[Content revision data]
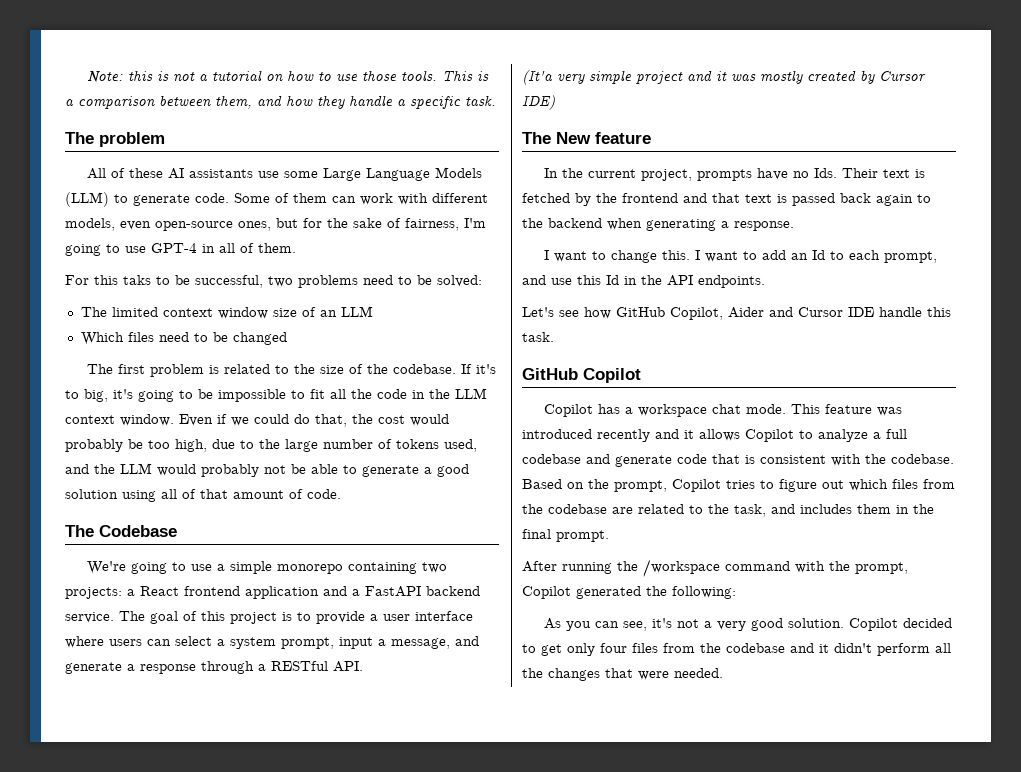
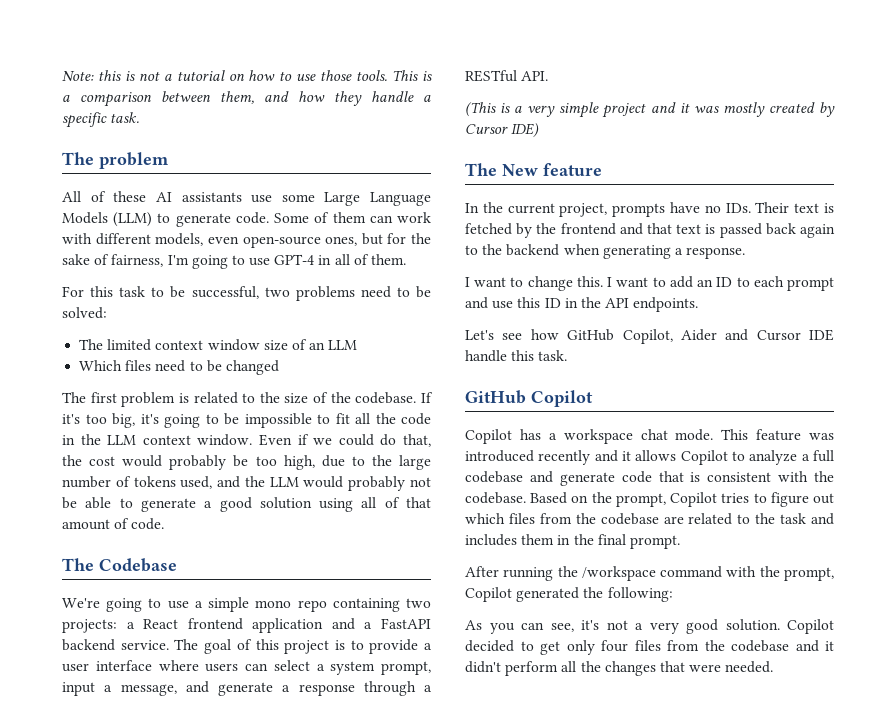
- For this taks to be successful, two problems need to be solved:
+ For this task to be successful, two problems need to be solved:
- If it's to big, it's going to be impossible to fit all the code in the LLM context window.
+ If it's too big, it's going to be impossible to fit all the code in the LLM context window.
- We're going to use a simple monorepo containing two projects: a React frontend application and a FastAPI backend service.
+ We're going to use a simple mono repo containing two projects: a React frontend application and a FastAPI backend service.
- (It'a very simple project and it was mostly created by Cursor IDE)
+ (This is a very simple project and it was mostly created by Cursor IDE)
- In the current project, prompts have no Ids. Their text is fetched by the frontend and that text is passed back again to the backend when generating a response.
+ In the current project, prompts have no IDs. Their text is fetched by the frontend and that text is passed back again to the backend when generating a response.
- I want to add an Id to each prompt, and use this Id in the API endpoints.
+ I want to add an ID to each prompt and use this ID in the API endpoints.
- Based on the prompt, Copilot tries to figure out which files from the codebase are related to the task, and includes them in the final prompt.
+ Based on the prompt, Copilot tries to figure out which files from the codebase are related to the task and includes them in the final prompt.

TASK TO CARRY OUT: Your answer should be the lines above, from the line containing "simple mono repo" up to and including the line containing "- In the current", reproduced exactly and with nothing else.

SOLUTION TO THIS PROBLEM:
+ We're going to use a simple mono repo containing two projects: a React frontend application and a FastAPI backend service.
- (It'a very simple project and it was mostly created by Cursor IDE)
+ (This is a very simple project and it was mostly created by Cursor IDE)
- In the current project, prompts have no Ids. Their text is fetched by the frontend and that text is passed back again to the backend when generating a response.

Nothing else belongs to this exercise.